Look through the records below for the line with "shipping: 23.03 -> 0.00". Return that line and each one after it up to and including the line with "total: 1203.03 -> 1904.00", exactly.

(Provided records):
---------------
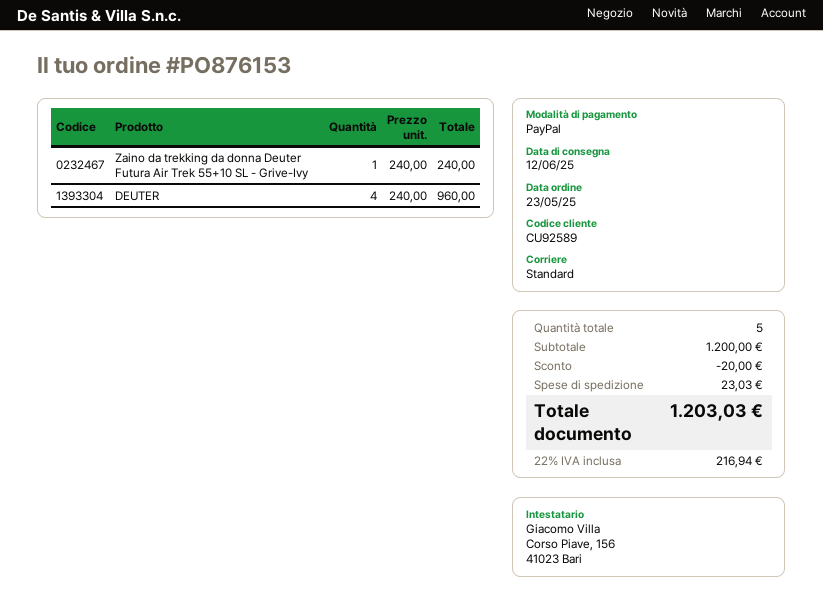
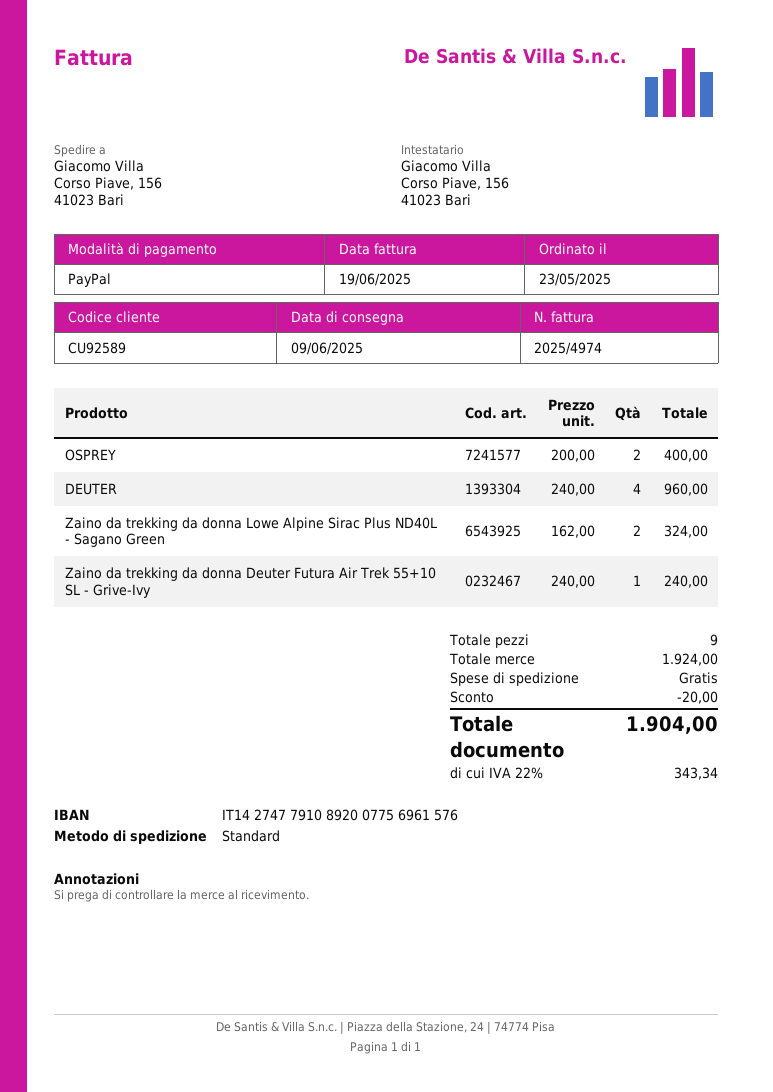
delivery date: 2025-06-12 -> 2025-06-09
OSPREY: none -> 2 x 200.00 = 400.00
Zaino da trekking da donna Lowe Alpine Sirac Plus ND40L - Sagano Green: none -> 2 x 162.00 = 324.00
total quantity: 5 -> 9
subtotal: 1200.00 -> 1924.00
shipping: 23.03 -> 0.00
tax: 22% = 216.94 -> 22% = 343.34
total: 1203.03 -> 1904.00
---------------
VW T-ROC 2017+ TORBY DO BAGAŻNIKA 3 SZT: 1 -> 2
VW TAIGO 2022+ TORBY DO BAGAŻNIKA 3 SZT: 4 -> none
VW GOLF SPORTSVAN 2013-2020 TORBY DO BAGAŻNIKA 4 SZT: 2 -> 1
---------------
(Exercise solution):
shipping: 23.03 -> 0.00
tax: 22% = 216.94 -> 22% = 343.34
total: 1203.03 -> 1904.00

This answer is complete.